As of February 2024 the company has 13 operational facilities across 25 states, and processed more than 384 million pounds of waste in 2023. In 2023 alone, Divert facilitated the donation of 200,000 meals more meals compared to 2022.

==Customers and partnerships==
As of May 2024, Divert works with over 6,600 customer locations across the US, with customers such as Ahold Delhaize, Albertsons, Target, CVS, Kroger, and Safeway.

In June 2022, Divert launched a waste food recycling program with Giant Food, part of the Ahold Delhaize family of companies, to reduce the amount of organic waste going to landfill. The program has since expanded to 165 Giant Food stores across DC, Maryland, Virginia, and Delaware. In July 2023, the companies announced that more than 30.8 million pounds of wasted food had been processed during the first year of their partnership, which would have been responsible for over 1,400 metric tons of greenhouse gas emissions (GHG).

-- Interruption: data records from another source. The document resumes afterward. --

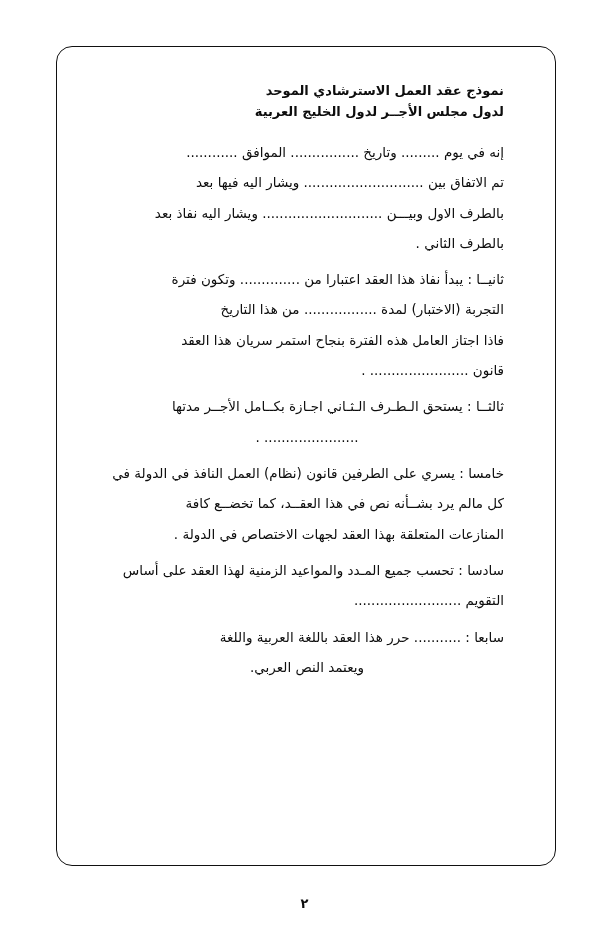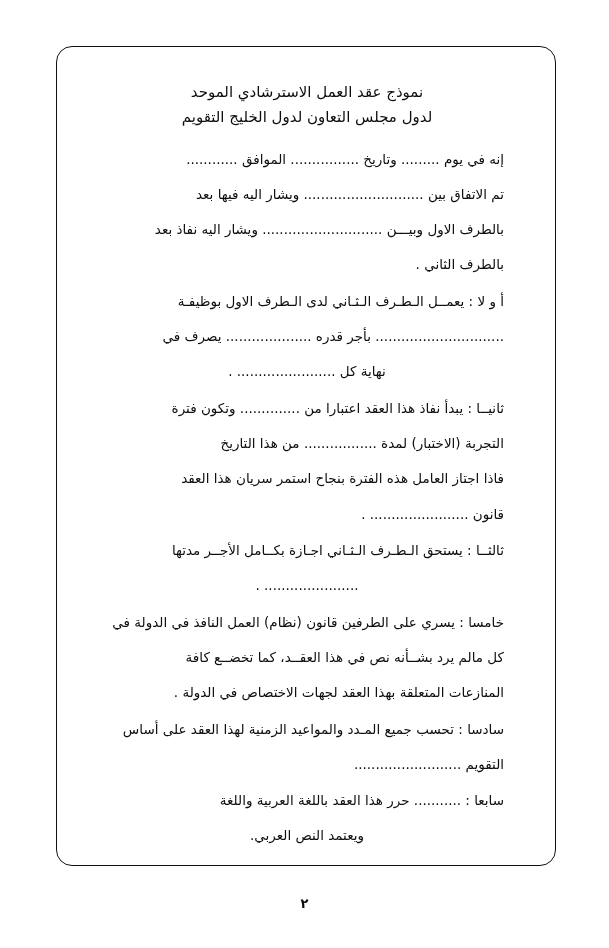"نموذج عقد العمل الاسترشادي الموحد" .title { font-size: 15px -> 13px; font-weight: normal -> bold; text-align: center -> right }
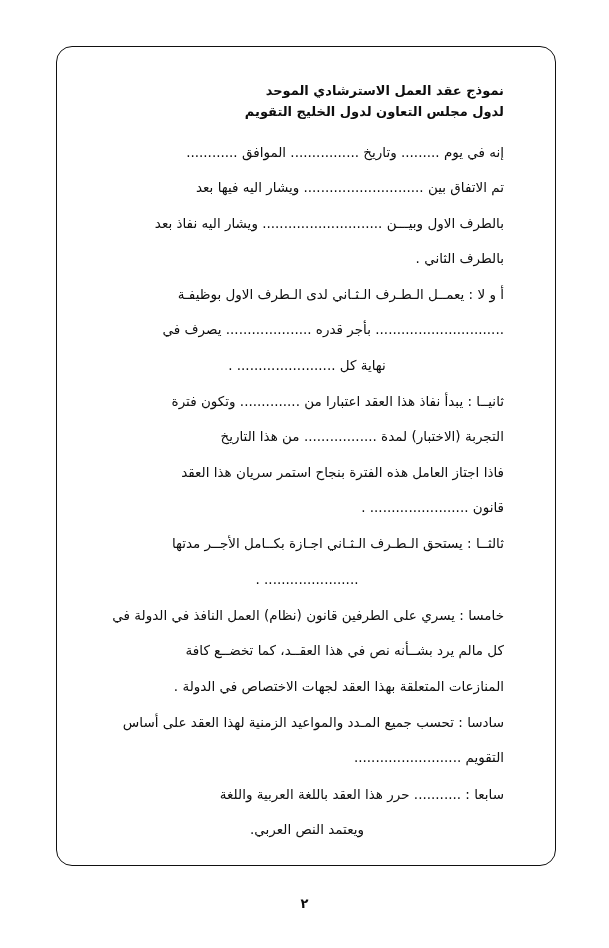"لدول مجلس التعاون لدول الخليج" span.line { text: التعاون لدول الخليج التقويم -> الأجــر لدول الخليج العربية }
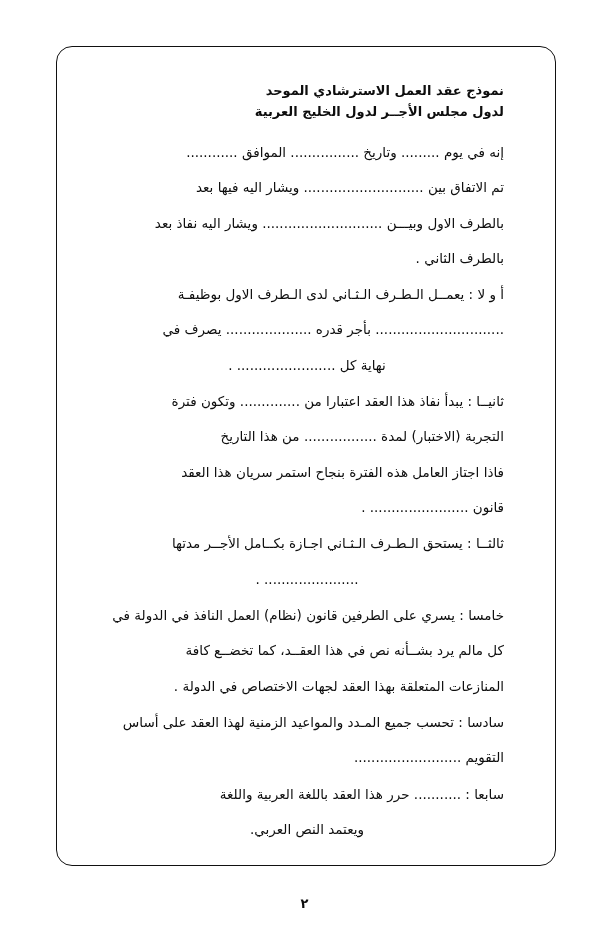"إنه في يوم ......... وتاريخ" .para { margin: 9px 0 6px 0 -> 4px 0 6px 0 }
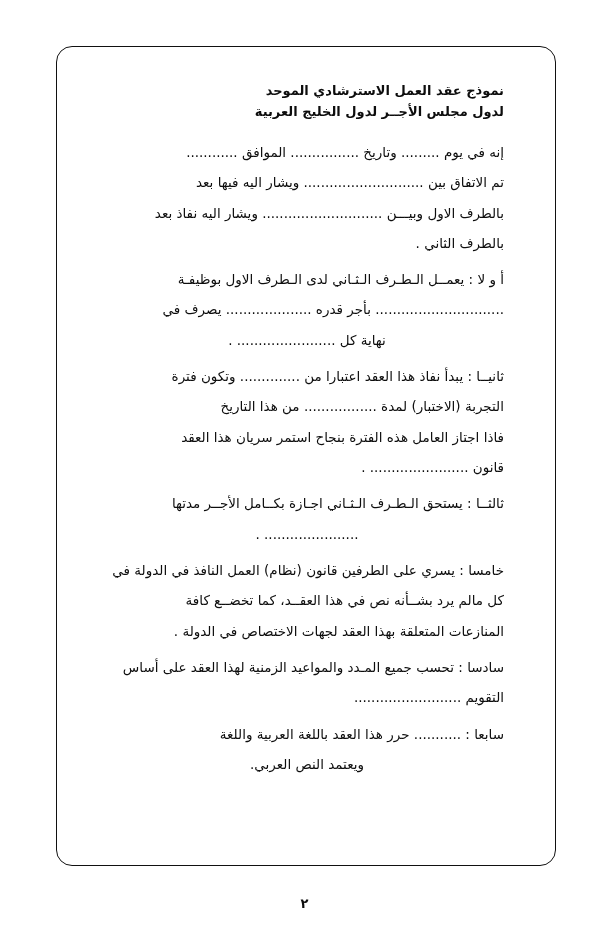"أ و لا : يعمــل" div.block { html: <div> <div>أ و لا : يعمــل الـطـرف الـثـاني لدى الـطرف الاول بوظيفـة</div> <div>.............................. بأجر قدره .................... يصرف في</div> <div>نهاية كل ....................... .</div> </div> -> none }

The company has partnerships with food banks and food recovery programs, such as the Central California Food Bank in Fresno, California, Feeding America Riverside San Bernardino in Riverside, California, and Second Harvest of the Greater Valley in Manteca, California.

For the Central California Food Bank, between 2018 and April 2023, Divert had sent nearly eight million pounds of food. West Coast-based CVS drug stores account for a significant percentage of this total, which typically deliver 400 large bins of food a week to the food bank a partner organization.

In April 2024, Divert's customer Kroger announced significant progress with its "Zero Hunger, Zero Waste" commitment, stating that it had achieved its objective of launching food waste recycling programs in 95% of their stores two years early.

Divert works to assist the grocery industry in achieving the United Nations and US objectives of reducing waste by 50% by 2030.